At the individual level, SHAP force plots illustrated why a given patient was predicted to respond or not. For a typical responder, high scores on items reflecting emotional vulnerability (e.g., feeling inferior, feeling like falling apart under stress) and certain openness‑conscientiousness combinations contributed strongly to a positive prediction. For a typical non‑responder, low scores on these vulnerability items – combined with certain other personality patterns – shifted the model toward predicting no meaningful improvement.

The authors also compared their model’s performance to previous machine learning work predicting medication response in ADHD (methylphenidate or atomoxetine).
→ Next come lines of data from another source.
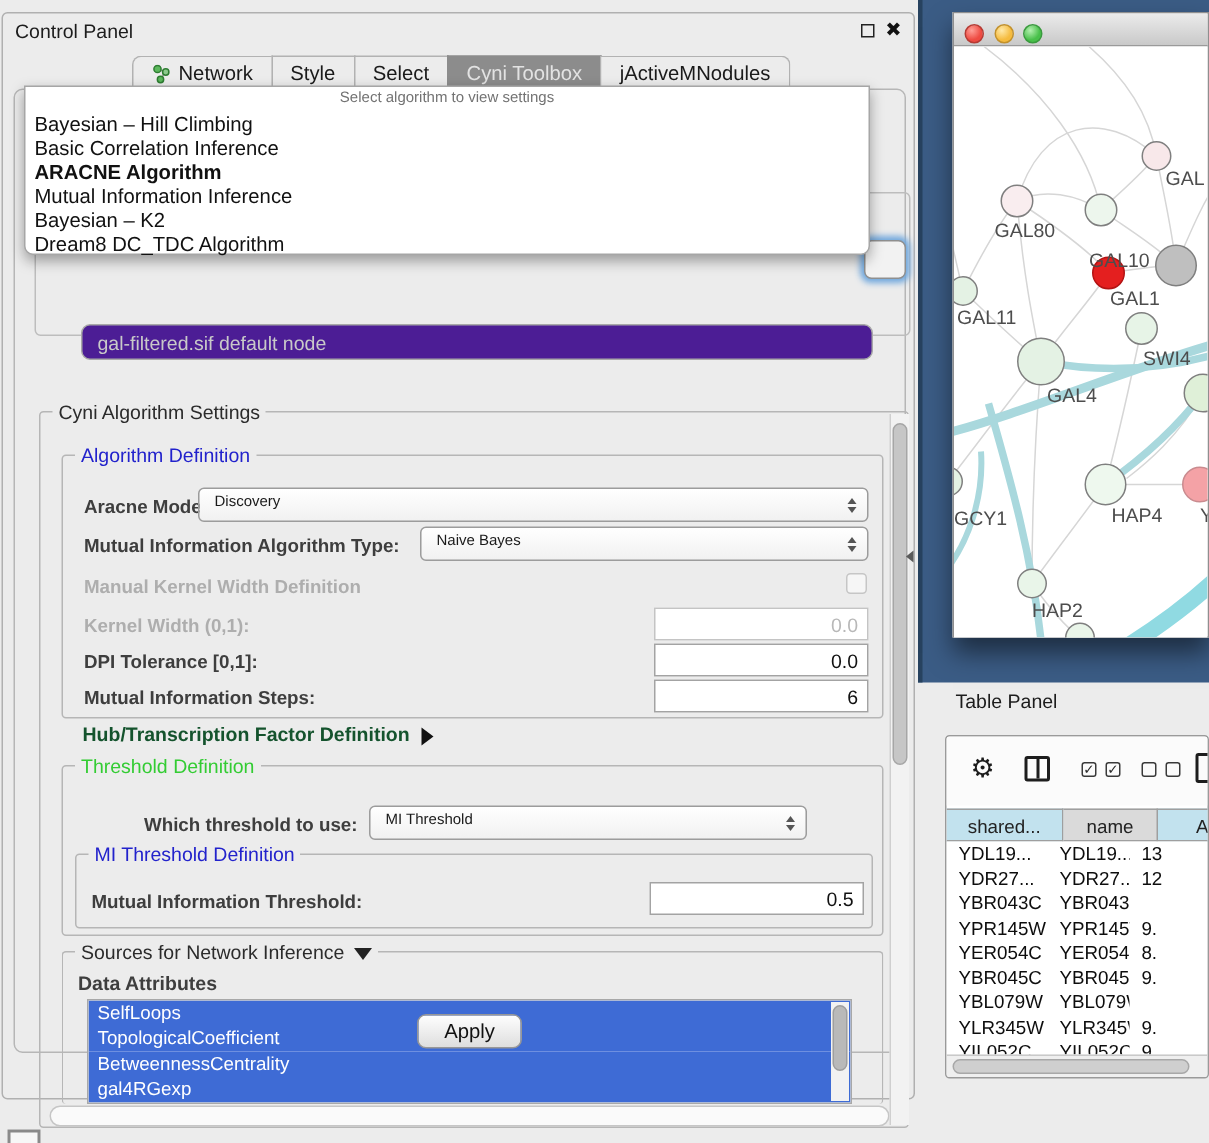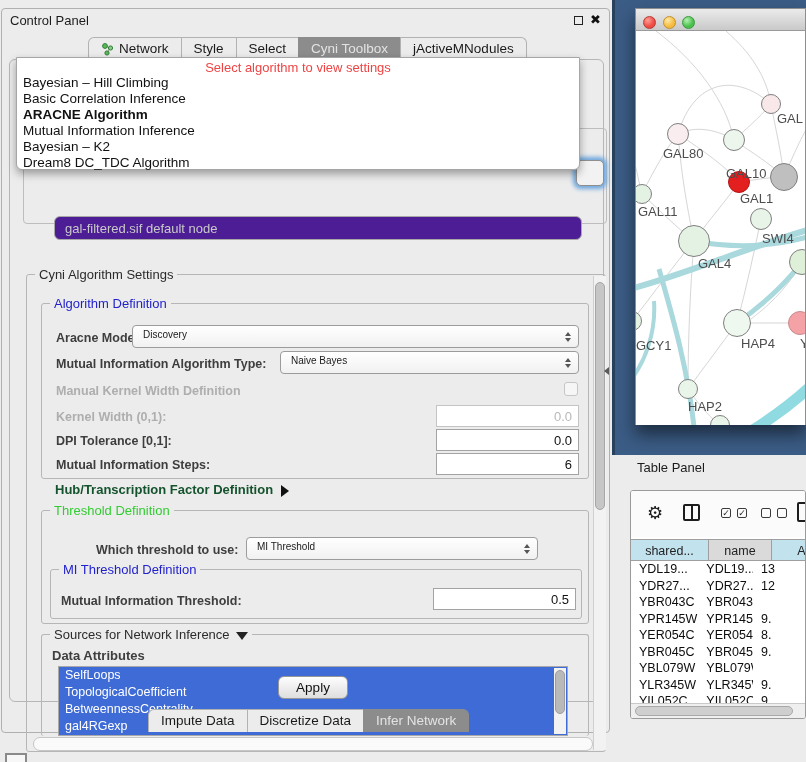--- a/index.html
+++ b/index.html
@@ -40,7 +40,7 @@
   .dropdown { position:absolute; left:16px; top:57px; width:564px; height:113px;
     background:#fff; border:1px solid #a6a6a6; border-radius:0 0 6px 6px;
     box-shadow:0 4px 9px rgba(0,0,0,0.35); z-index:50; padding-top:2px; }
-  .dd-prompt { text-align:center; font-size:13px; color:#ef4444; height:15px; }
+  .dd-prompt { text-align:center; font-size:10px; color:#737373; height:15px; }
   .dd-item { font-size:13.5px; color:#111; padding-left:6px; height:16px; line-height:16px; white-space:nowrap; }
   .dd-item.bold { font-weight:bold; }
 

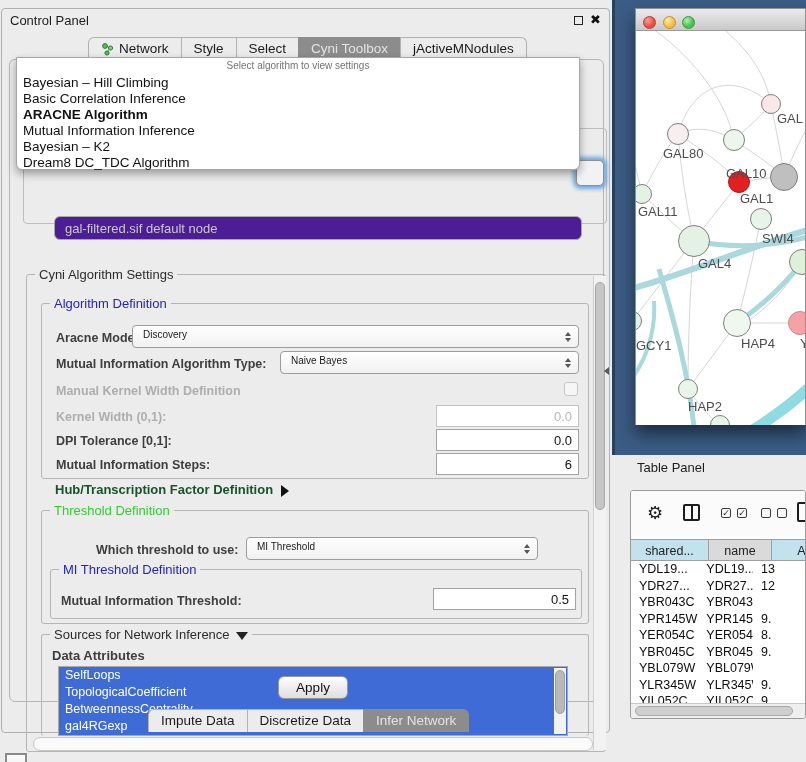--- a/index.html
+++ b/index.html
@@ -247,11 +247,6 @@
       <div class="apply-btn">Apply</div>
     </div>
 
-    <div class="cp-bottom-tabs">
-        <div class="tab first">Impute Data</div>
-        <div class="tab">Discretize Data</div>
-        <div class="tab last selected">Infer Network</div>
-      </div>
   </div>
 
   <div class="dropdown">

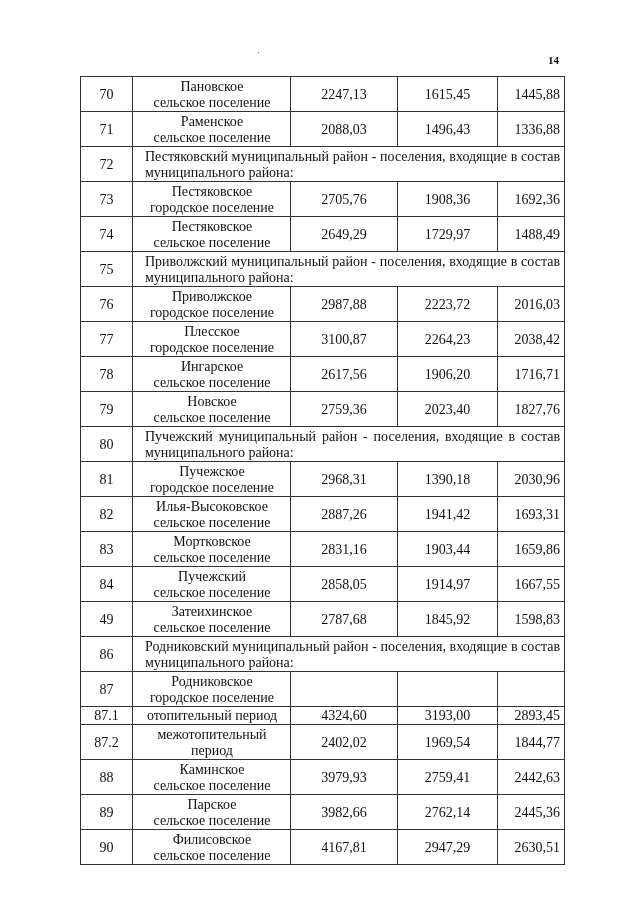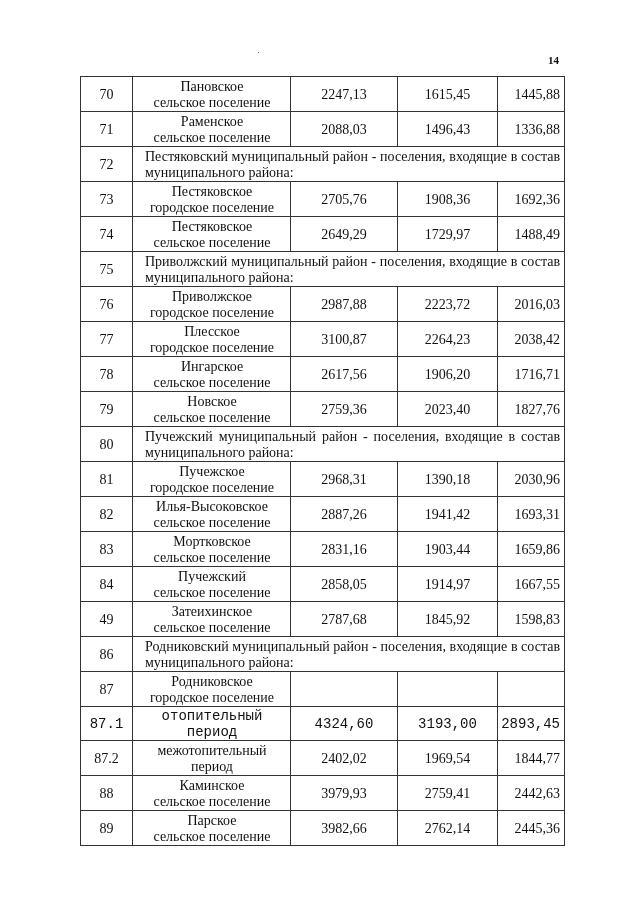--- a/index.html
+++ b/index.html
@@ -17,7 +17,7 @@
   td.val4 { text-align: right; padding-right: 4px; }
   td.section { text-align: justify; text-align-last: left; padding-left: 12px; padding-right: 4px; }
   tr.two-line td { height: 33px; }
-  tr.one-line td { height: 16px; font-family: Liberation Mono, monospace; }
+  tr.one-line td { height: 16px; }
   .stray-dot { position: absolute; left: 258px; top: 52px; width: 1px; height: 1px; background: #777; }
 </style>
 </head>

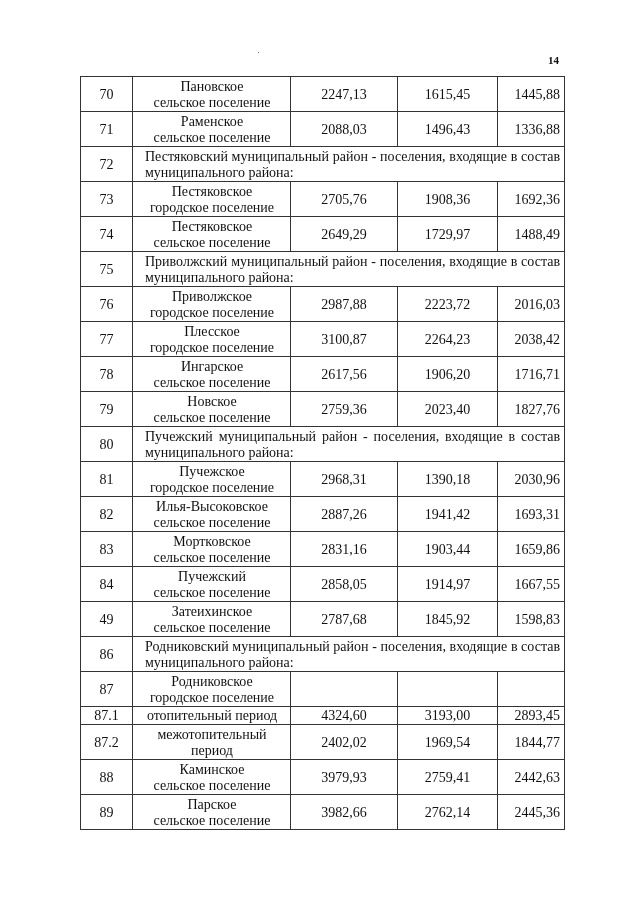--- a/index.html
+++ b/index.html
@@ -230,6 +230,16 @@
         <td class="val">2762,14</td>
         <td class="val val4">2445,36</td>
       </tr>
+      <tr class="two-line">
+        <td class="num">90</td>
+        <td class="name">
+          <div>Филисовское</div>
+          <div>сельское поселение</div>
+        </td>
+        <td class="val">4167,81</td>
+        <td class="val">2947,29</td>
+        <td class="val val4">2630,51</td>
+      </tr>
     </tbody>
 </table>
Their neurofeedback‑focused model showed similar or better accuracy and AUC than many medication‑based prediction studies, despite the modest sample size and the absence of EEG features.
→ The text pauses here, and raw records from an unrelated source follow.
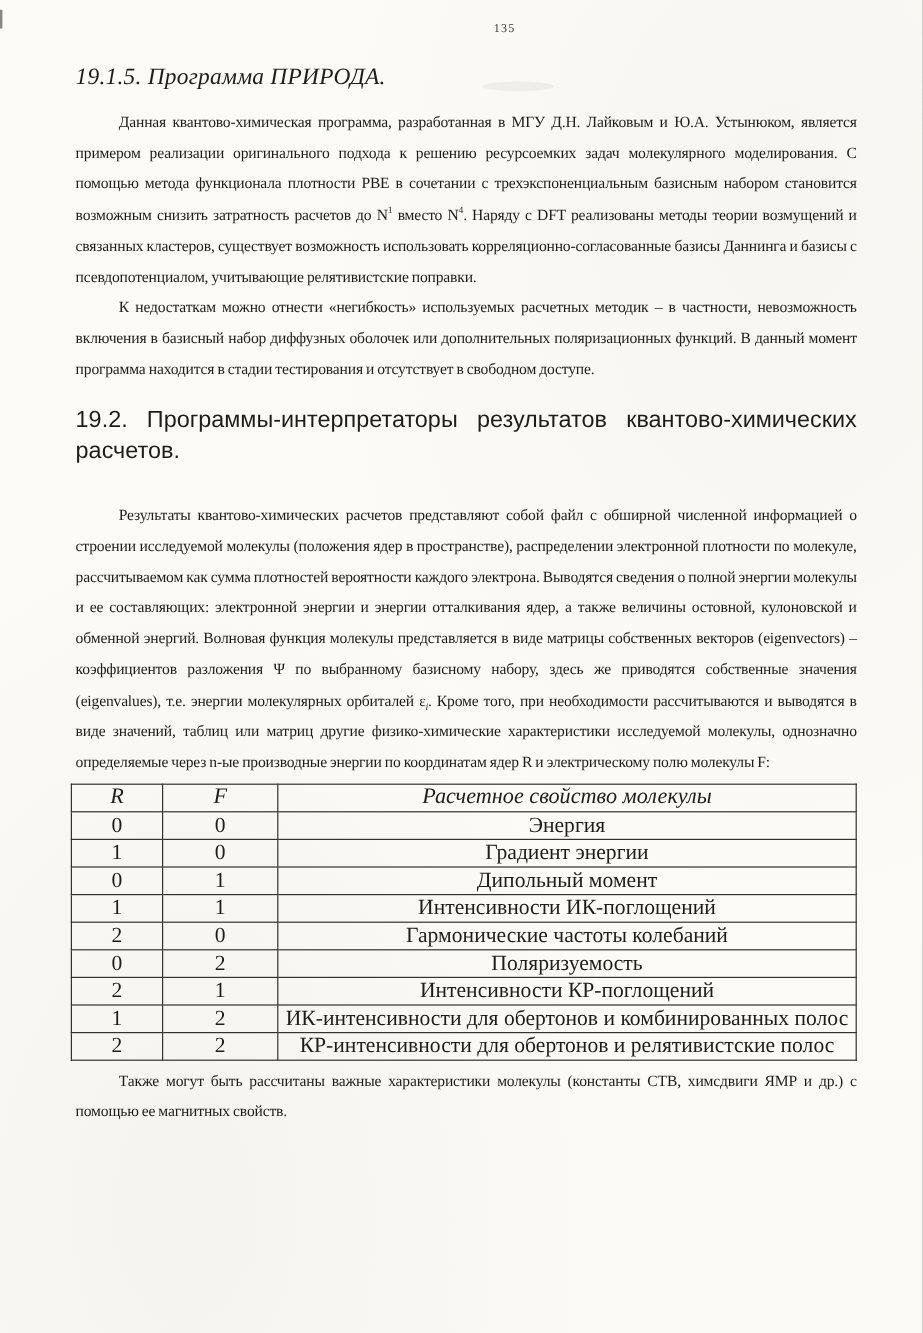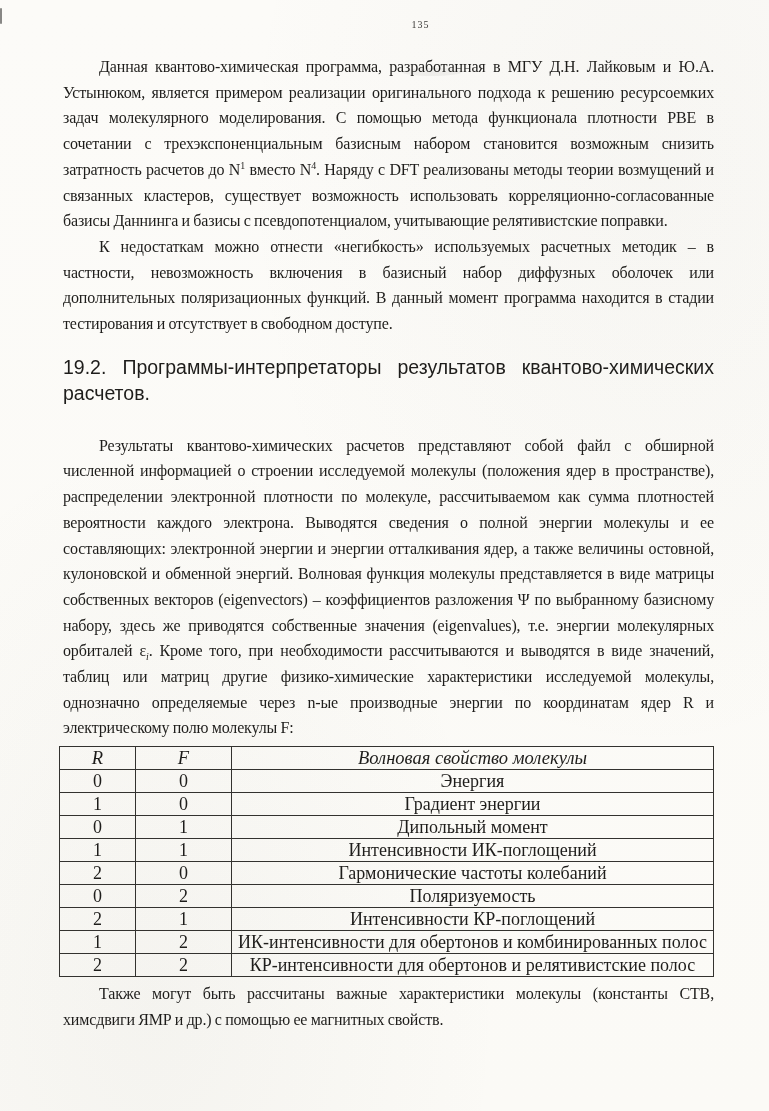--- a/index.html
+++ b/index.html
@@ -79,6 +79,7 @@
 
   <div class="content">
 
+    <h2 class="h-italic">19.1.5. Программа ПРИРОДА.</h2>
 
     <p class="para"><span>Данная квантово-химическая программа, разработанная в МГУ Д.Н. Лайковым и Ю.А. Устынюком, является примером реализации оригинального подхода к решению ресурсоемких задач молекулярного моделирования. С помощью метода функционала плотности PBE в сочетании с трехэкспоненциальным базисным набором становится возможным снизить затратность расчетов до N</span><span class="sg-sup">1</span><span> вместо N</span><span class="sg-sup">4</span><span>. Наряду с DFT реализованы методы теории возмущений и связанных кластеров, существует возможность использовать корреляционно-согласованные базисы Даннинга и базисы с псевдопотенциалом, учитывающие релятивистские поправки.</span></p>
 

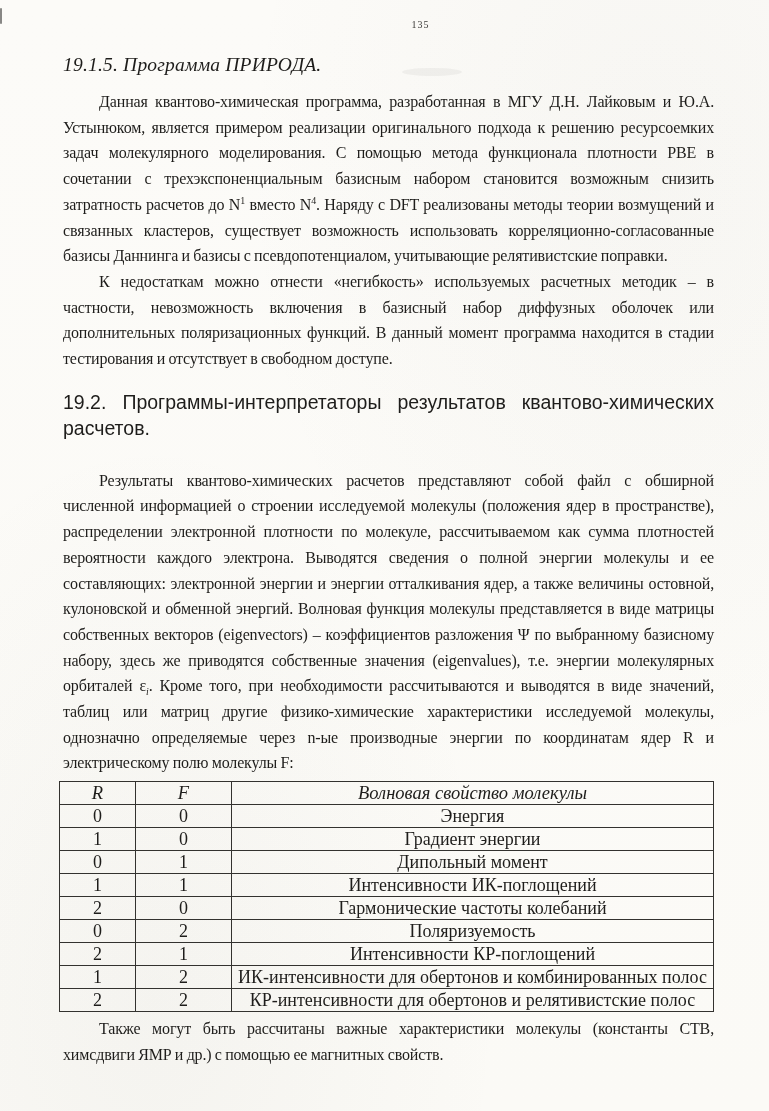--- a/index.html
+++ b/index.html
@@ -34,7 +34,7 @@
     text-align: justify;
   }
   .para {
-    font-size: 16px; line-height: 25.7px;
+    font-size: 13px; line-height: 25.7px;
     text-align: justify; text-indent: 36px;
     margin: 0;
     letter-spacing: -0.15px; word-spacing: -0.5px;

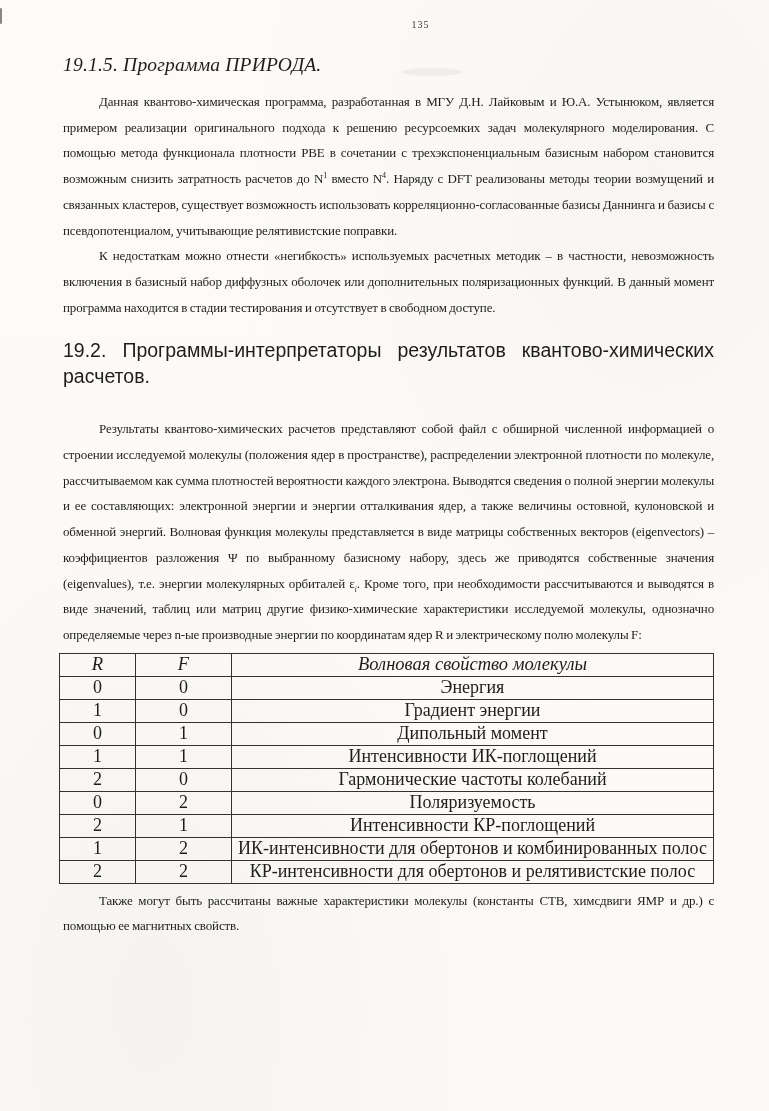--- a/index.html
+++ b/index.html
@@ -99,7 +99,7 @@
         <tr>
           <th>R</th>
           <th>F</th>
-          <th>Волновая свойство молекулы</th>
+          <th>Расчетное свойство молекулы</th>
         </tr>
       </thead>
       <tbody>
Important limitations were acknowledged

The sample was relatively small (72 participants), and SMOTE was used to synthetically balance responders and non‑responders, which may inflate performance estimates. Neurofeedback protocols were heterogeneous (SMR, TBR, SCP) and tailored per individual, so the model predicts overall response to semi-personalized neurofeedback rather than to any specific protocol. Finally, EEG biomarkers and early treatment response – two powerful predictors in other work – were not included, and the model will need to be validated in larger, independent cohorts.

Discussion

This study offers a fascinating window into how relatively simple, low‑cost baseline data can meaningfully predict neurofeedback outcomes for ADHD. Instead of complex neuroimaging features, the model leans heavily on personality traits, basic demographics and a few behavioral variables. The core message is that who the person is – how they tend to feel, cope and organize their life – may be just as important as which protocol we choose when it comes to neurofeedback response.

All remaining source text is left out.